The KIMO governments fear that although armed escort ships accompany MOX fuel shipments to Japan, no plans for an escort have been confirmed for the Atlantic Osprey, and the Osprey itself has not been armed with naval guns.

"No response times for reacting to a terrorist attack have been provided and in any case any assistance would likely be too late if the attack involved a missile or similar device," the KIMO report states.

The local governments point out that the Atlantic Osprey will use the Port of Workington. "Compared to Barrow, which has high security measures installed due to nuclear submarine operations as well as civilian nuclear trade, Workington Docks is significantly more open and vulnerable, and has fewer safety measures in place," according to the KIMO report.

The KIMO report questions the seaworthiness of the Osprey. Since it was acquired by the British Nuclear Group, the Atlantic Osprey has suffered a number of mishaps including an engine room fire that disabled the ship in the Manchester Ship Canal, KIMO warns.

The British Nuclear Group has repeatedly defended the seaworthiness of all their custom-built ships on the basis that, given the nuclear cargos they have to carry, they have all been individually maintained and serviced to the highest levels throughout their operational lives. But the Osprey is not a custom-built ship, it is an ex-roll on roll off vessel built in Germany.

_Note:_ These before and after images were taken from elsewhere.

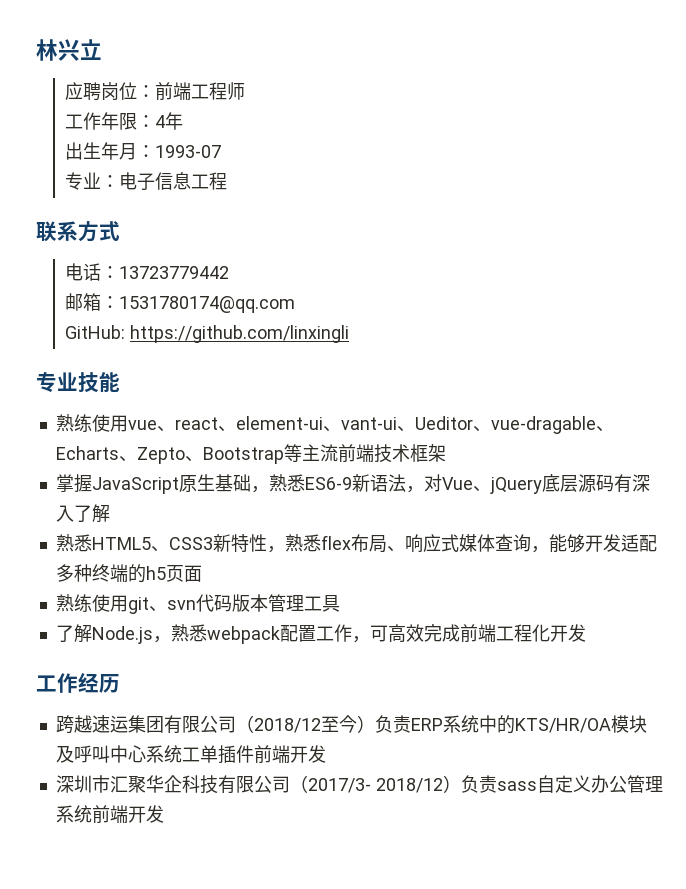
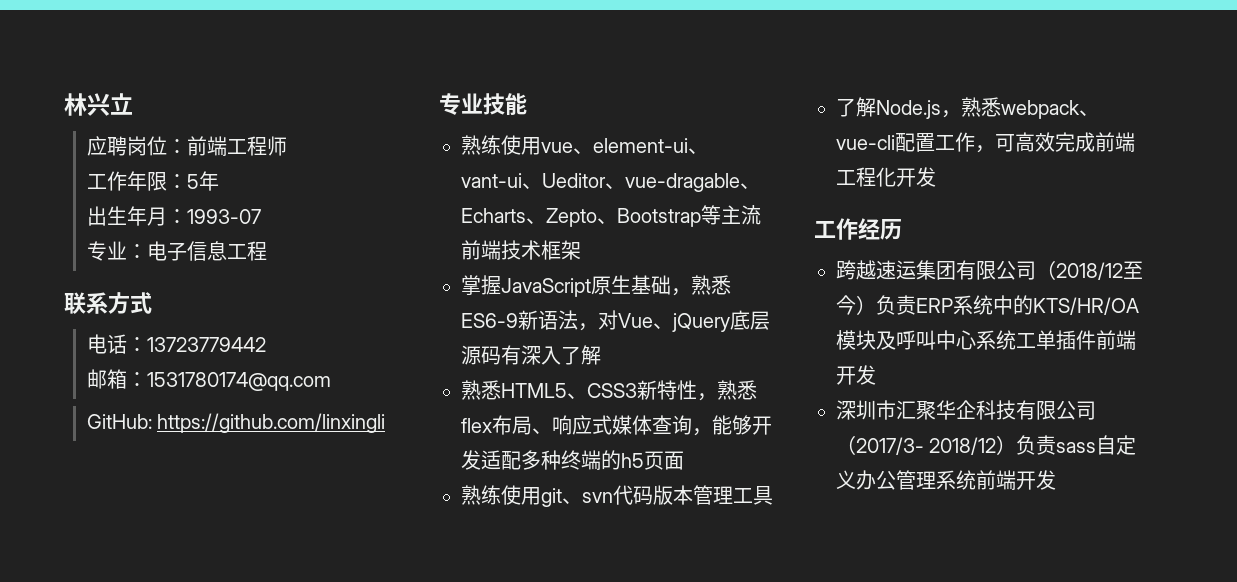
[155,115,166,128] 4 -> [186,174,199,189] 5
[174,417,236,432] react、 -> (593, 151) none
(280, 635) none -> [1079,110,1099,116] [836,135,895,150] 、vue-cli

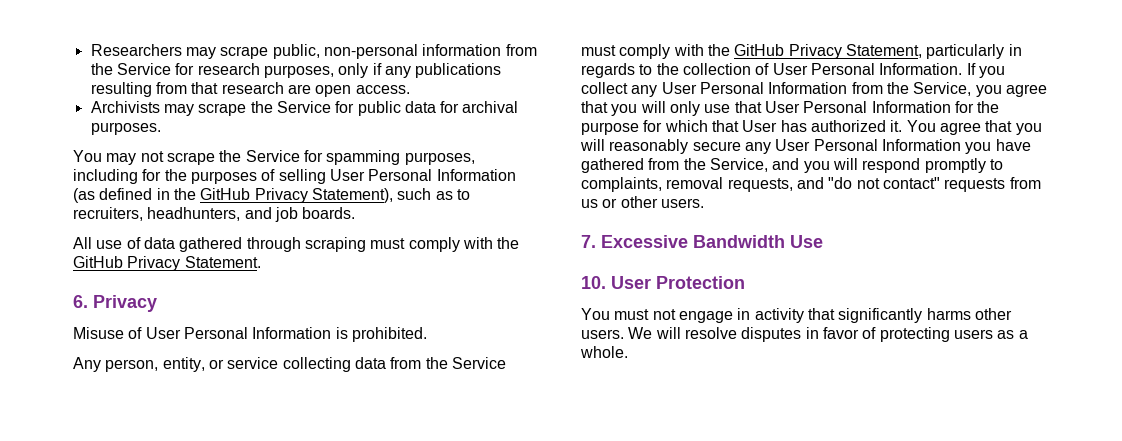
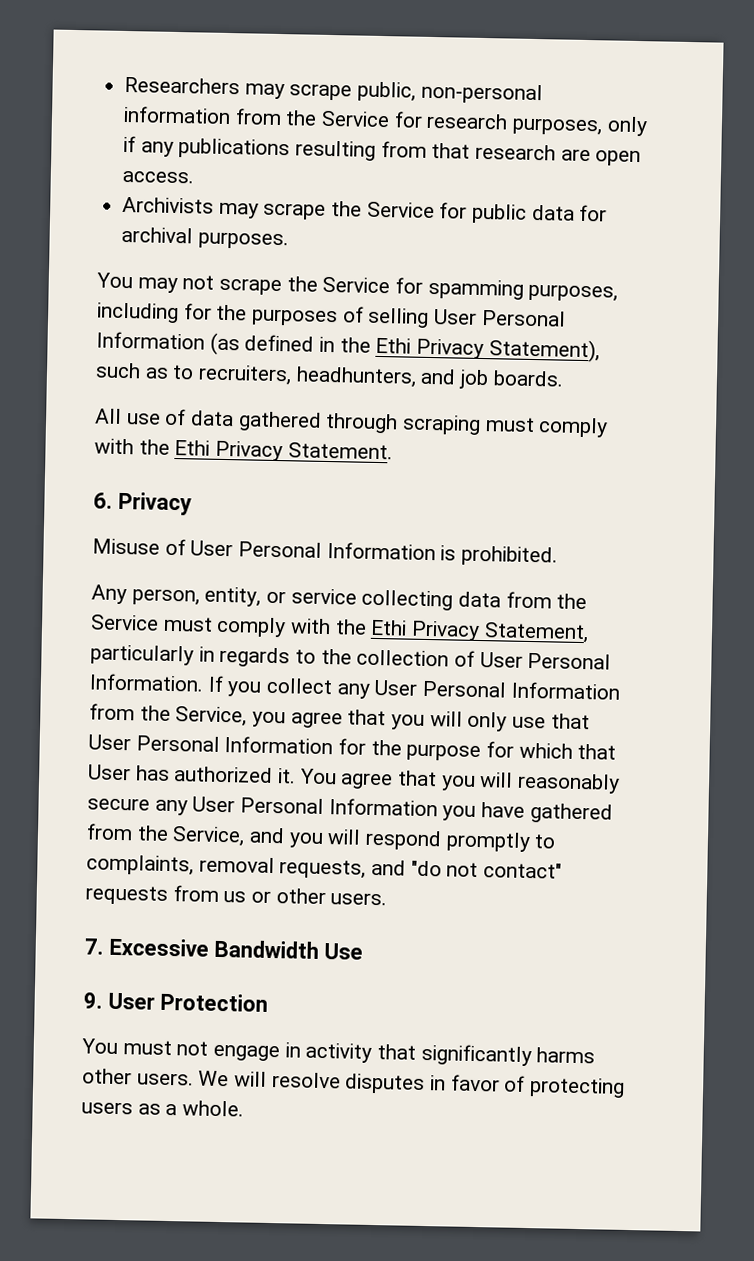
[200,188,251,200] GitHub -> [375,337,412,354] Ethi
[73,256,123,268] GitHub -> [174,440,211,456] Ethi
[734,44,785,56] GitHub -> [370,619,408,636] Ethi
[581,276,606,289] 10. -> [83,992,103,1009] 9.

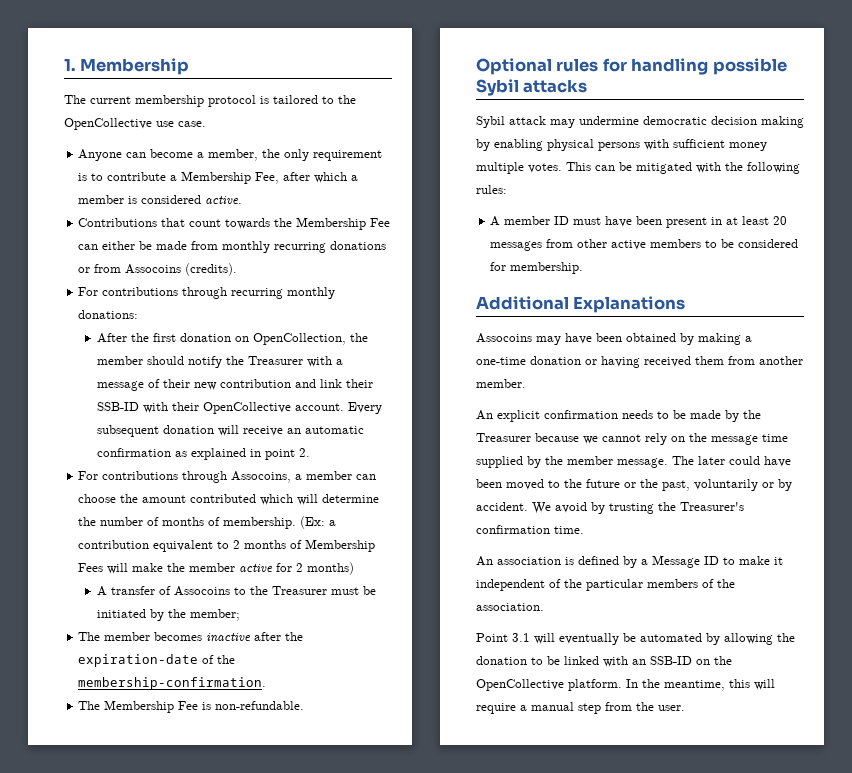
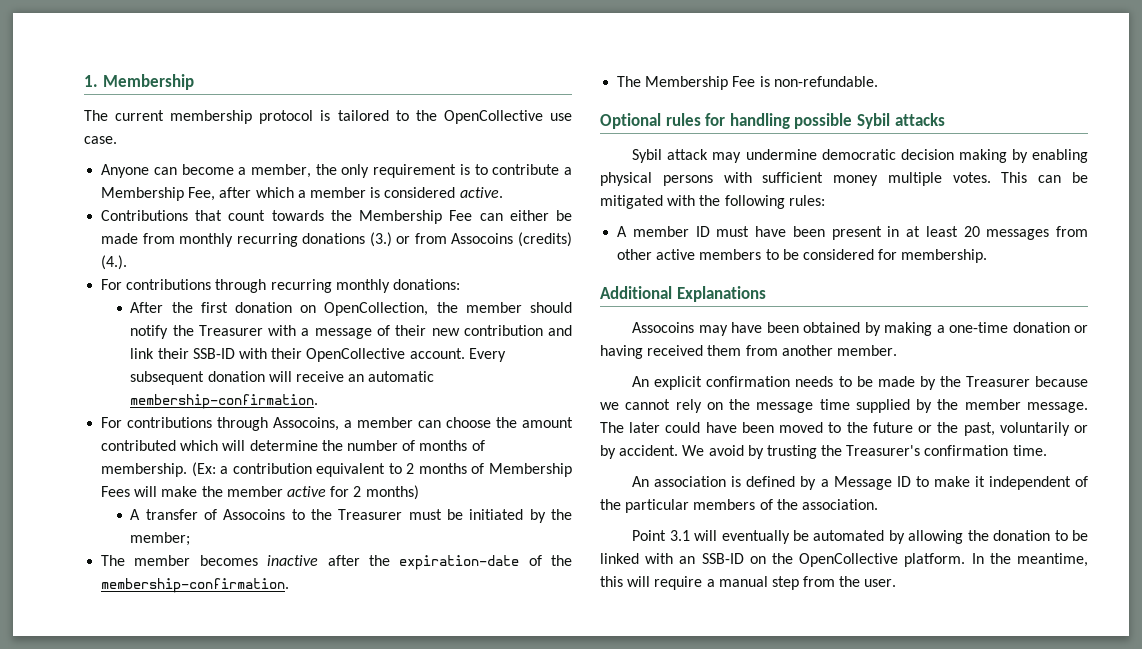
(387, 245) none -> [369,232,392,247] (3.)
[185,263,238,276] (credits). -> [518,232,572,247] [101,255,128,270] (credits) (4.).
[96,448,310,460] confirmation as explained in point 2. -> [130,394,319,409] membership-confirmation.

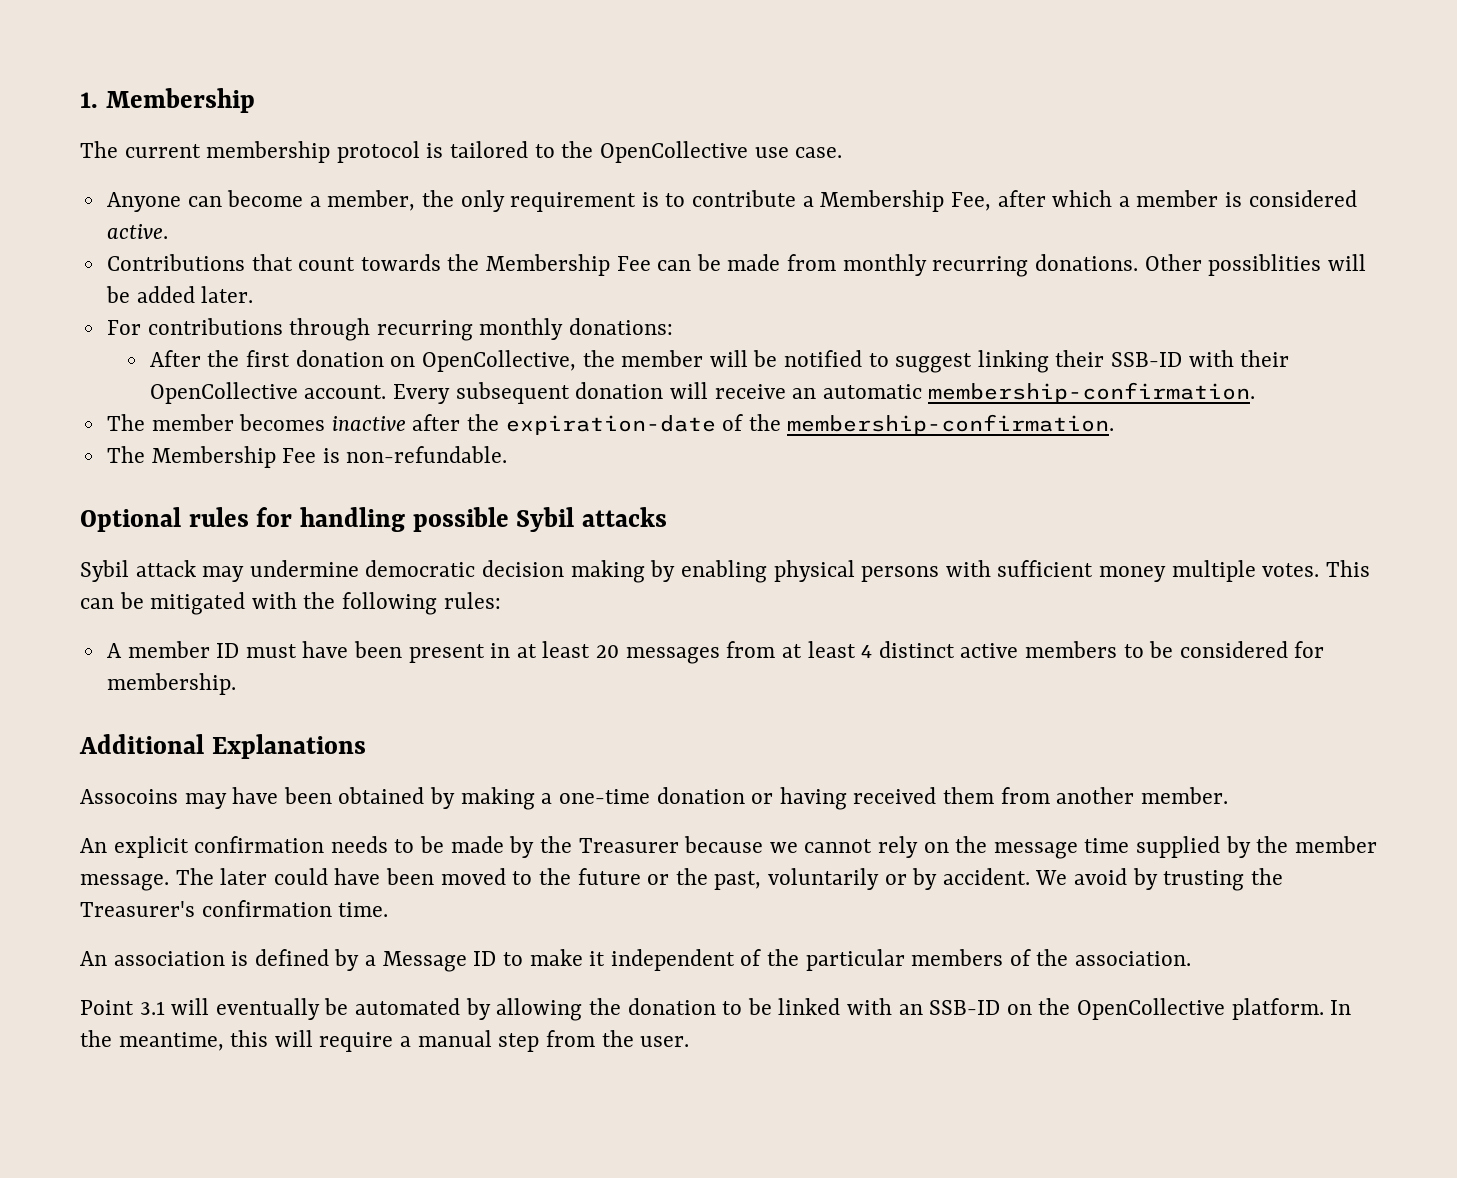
[509,210,549,221] either -> (692, 265) none
[302,232,572,247] [101,255,128,270] donations (3.) or from Assocoins (credits) (4.). -> [1034,254,1366,276] [105,286,254,303] donations. Other possiblities will be added later.
[324,302,572,316] [130,325,572,339] [130,348,155,359] OpenCollection, the member should notify the Treasurer with a message of their new contribution and link -> [421,350,1049,373] OpenCollective, the member will be notified to suggest linking
[101,417,574,431] [101,440,485,451] [101,462,572,477] [101,485,419,500] [130,509,573,523] [130,532,191,546] // For contributions through Assocoins, a member can choose the amount contributed which will determine the number of months of membership. (Ex: a contribution equivalent to 2 months of Membership Fees will make the member active for 2 months) // A transfer of Assocoins to the Treasurer must be initiated by the member; -> (1256, 392) none
[617,249,653,260] other -> [781,641,955,658] at least 4 distinct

The international marine transport of radioactive materials is essentially an unregulated practice, the KIMO UK report points out. Transport of radioactive materials was intentionally excluded from the Safety of Life at Sea convention, which is a binding international agreement mandating design specifications for ships carrying dangerous goods, as a result of intervention by the International Atomic Energy Agency, says KIMO.

The Irradiated Nuclear Fuel Code, which was adopted by the International Maritime Organization in an attempt to narrow this loophole, is only a voluntary agreement. Even under this nonbinding code, it is acceptable to transport as much as about one metric ton of reactor-grade plutonium, or about 40 MOX assemblies, on vessels that were not built for that purpose.